Sun, 09 Aug 1998

Split-second decisions in the face of a comet

By Stevie Emilia

JAKARTA (JP): What would one do if the president announced a 500-billion-ton comet was about to hit Earth and destroy all its noble beings?

Panic or pray, no doubt. But in Deep Impact, the populace tensely keep their eyes on their televisions for each new development. Panic is not portrayed as much as local viewers would expect until the later part of the movie, perhaps given the usual dose of drama here.

If there are astronomers among viewers, they'll turn green with envy when 14-year-old Leo Beiderman (Elijah Wood, Internal Affairs, Flipper) stumbles upon the comet for the first time with his small telescope during an exercise with his astronomy club at the opening of the movie.

But to make the movie a bit realistic, director Mimi Leder (The Peacemaker) then involves a real astronomer, who is responsible to make the findings known to the government.

Here, Leder introduces one of main characters in the movie: TV news researcher Jenny Lerner (Tea Leoni) who, when confronting a former cabinet secretary, thinks she is hot on the trail of a Washington sex scandal involving the mysterious "Ellie".
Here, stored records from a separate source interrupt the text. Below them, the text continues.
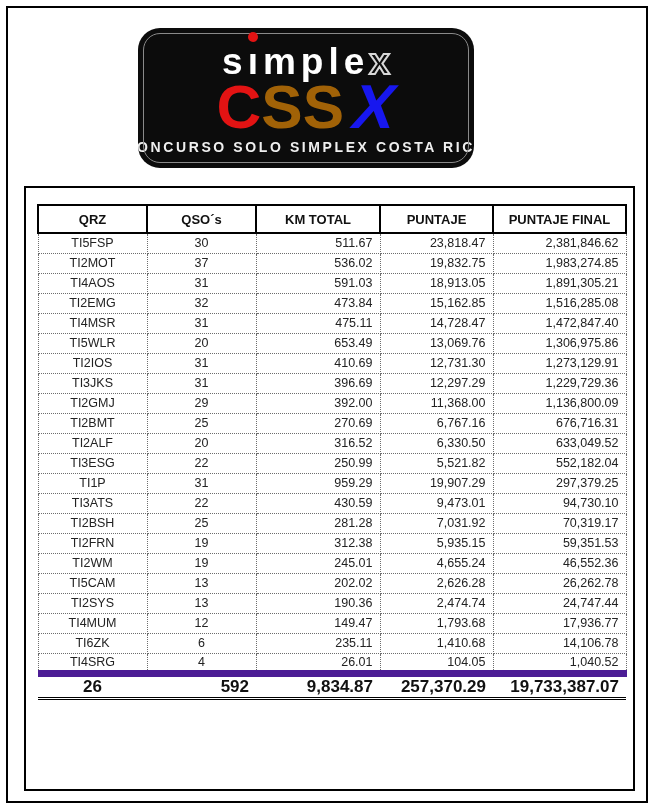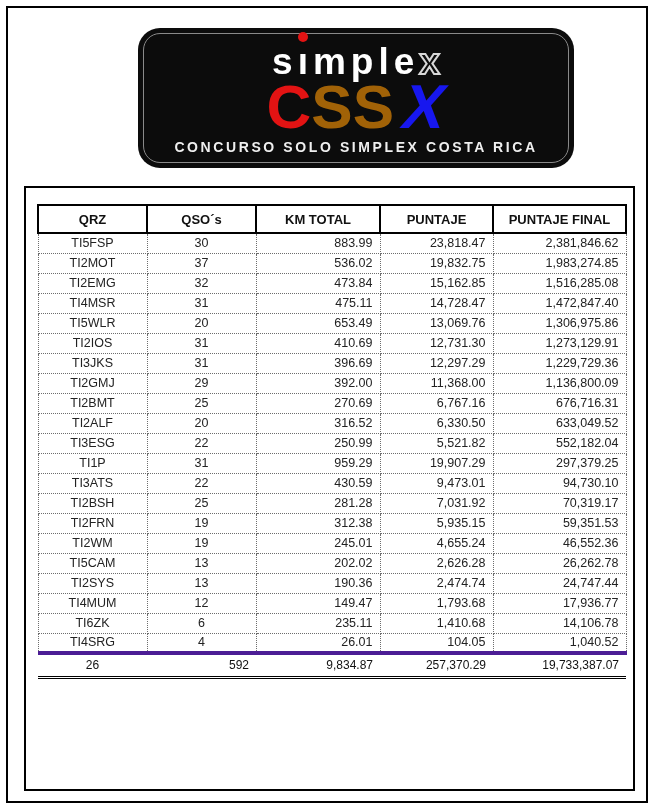--- a/index.html
+++ b/index.html
@@ -22,7 +22,7 @@
   .logo {
     position: absolute;
     left: 130px; top: 20px;
-    width: 436px; height: 140px;
+    width: 336px; height: 140px;
     background: #0c0c0c;
     border-radius: 22px;
     display: flex;

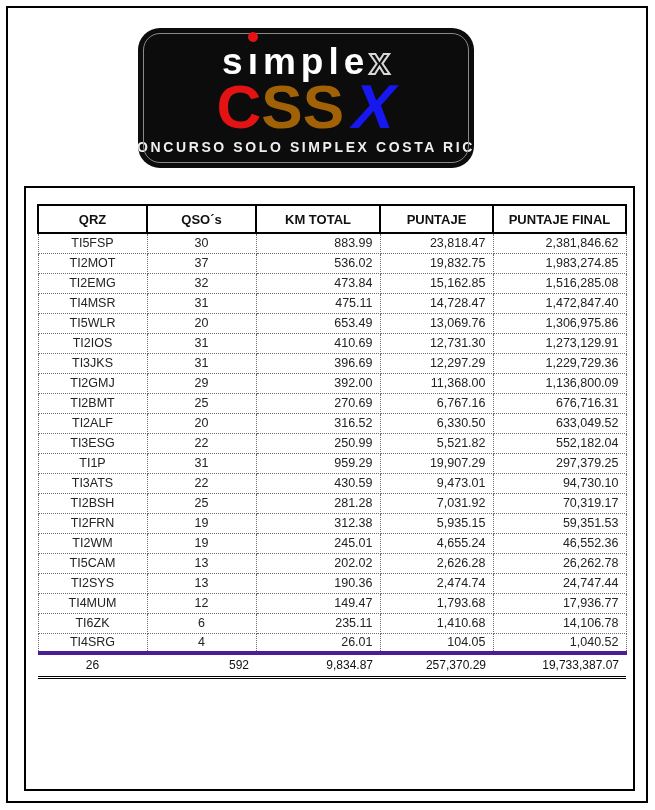--- a/index.html
+++ b/index.html
@@ -177,7 +177,7 @@
           <tr>
             <td class="al-center">TI5FSP</td>
             <td class="al-center">30</td>
-            <td class="al-right">883.99</td>
+            <td class="al-right">511.67</td>
             <td class="al-right">23,818.47</td>
             <td class="al-right">2,381,846.62</td>
           </tr>

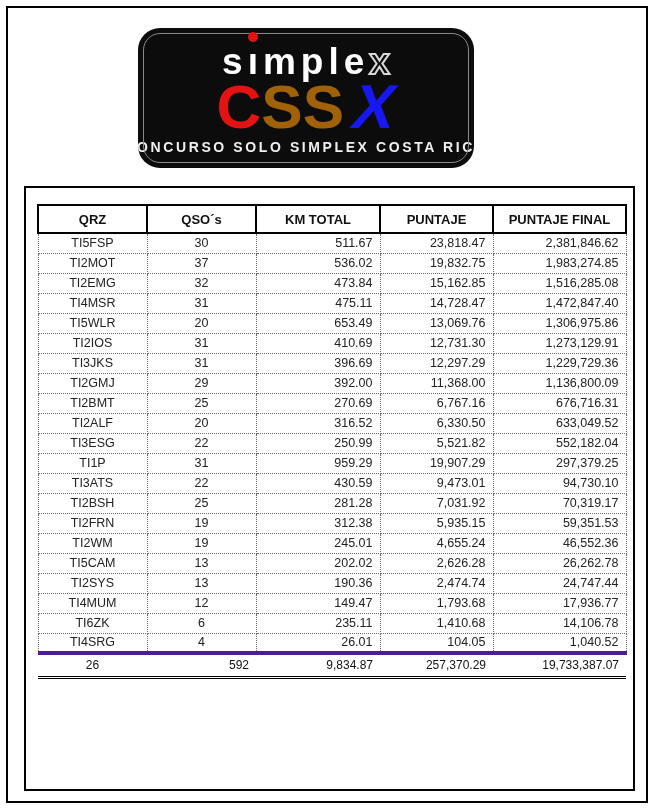--- a/index.html
+++ b/index.html
@@ -190,6 +190,13 @@
             <td class="al-right">1,983,274.85</td>
           </tr>
 
+          <tr>
+            <td class="al-center">TI4AOS</td>
+            <td class="al-center">31</td>
+            <td class="al-right">591.03</td>
+            <td class="al-right">18,913.05</td>
+            <td class="al-right">1,891,305.21</td>
+          </tr>
 
 
           <tr>

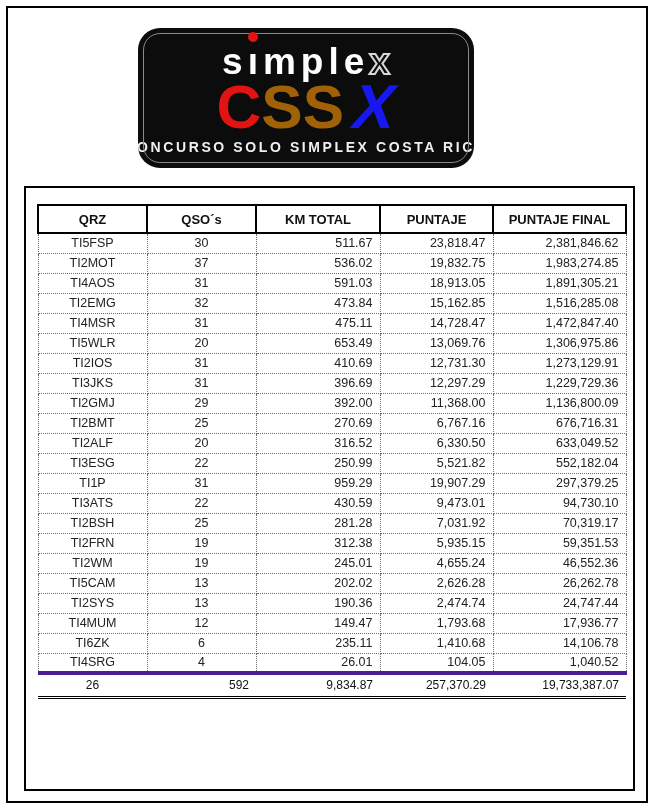--- a/index.html
+++ b/index.html
@@ -132,10 +132,10 @@
   tbody td.al-right  { text-align: right; }
   tfoot td {
     height: 24px;
-    font-size: 12px;
-    font-weight: normal;
+    font-size: 17px;
+    font-weight: bold;
     color: #111;
-    border-top: 4px solid #4c1d95;
+    border-top: 7px solid #4c1d95;
     border-bottom: 3px double #000;
     padding: 0 7px 0 0;
     white-space: nowrap;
The shaky but ambitious Lerner is unaware that she has been given the scoop of a lifetime when she is whisked away to a secret meeting with the president of the United States of America in person.

The meeting boosts her career and she becomes a reporter and anchorwoman.

She later finds out that "Ellie" is actually E.L.E., a dangerous space mission intended to blast the comet to save the world from extinction.

Apart from the sudden change in her career, the movie tries to portray her as a mere mortal with everyday problems: the story focuses on her divorced parents and her resentment toward her father.

But she's not the only main character in the movie, the second work of director Leder after directing George Clooney in The Peacemaker.

Leder also succeeds in drawing an audience by using three-time Oscar nominee Morgan Freeman (Amistad, Kiss the Girls), who helps viewers imagine what it would be like to have an African-American for president of the superpower America.

In his limited role as President Tom Beck, Freeman mostly just delivers speeches from the movie's beginning to end.

But it is his convincing speeches that make citizens stay tuned into TV, hoping their president can convey information on what is being done to stop the Wolf-Beiderman comet from hitting Earth.

It is also his speeches, announcing that only a million citizens will be chosen by lottery to reside for two years in a fallout shelter, the Ark, to start rebuilding Earth, that make people panic hours before the comet hits Earth and start flooding the shelter.

As Beck tries to prepare his citizens for their horrible fate, former man-on-the-moon Spurgeon "Fish" Tanner (Robert Duvall, The Scarlet Letter, The Apostle) and a crew of younger astronauts are put aboard experimental spaceship Messiah for the desperate mission.

Fish and his mates have to travel in the direction of the comet, land on its surface and plant nuclear bombs, which are expected to break the comet into pieces, or at least change its path away from Earth.

But their first attempt proves unsuccessful. Instead of breaking up the comet, or changing its path from collision course with Earth, the blast breaks the comet into two pieces. And both are still headed straight for Earth.

Viewers are then presented the different reactions of people when there is little time to make decisions.

Frustrated people, who were not selected to live in the fallout shelter, start looting and burning down cities, while some choose to die in a more dignified way.

The disaster, which is about to wipe out major cities all over the world, brings people together and highlights other's close relationships to wring out enough tears from the audience.

Scenes turning viewers glassy-eyed begin with Fish reading Moby Dick to one of his injured crew before making the final decision to save Earth; and later when the astronauts bid farewell to each of their families.

And Beiderman falls in love with his classmate Sarah Hotchner (Leelee Sobieski) and then decides to marry her just to save her from the disaster, but has to let her go after she refuses to leave her parents.

The special effects in the movie, which was coproduced by Steven Spielberg, are not bad. Giant tidal waves swallowing up all of New York's skyscrapers, breaking the Statue of Liberty into pieces and wrecking the White House.

Inspired from fact -- comets frequently hit the atmosphere but most burn out before reaching Earth -- the film turns out to be more than a mere sci-fi movie.

And it's not a scientific documentary so the twists in the storyline bring no harm.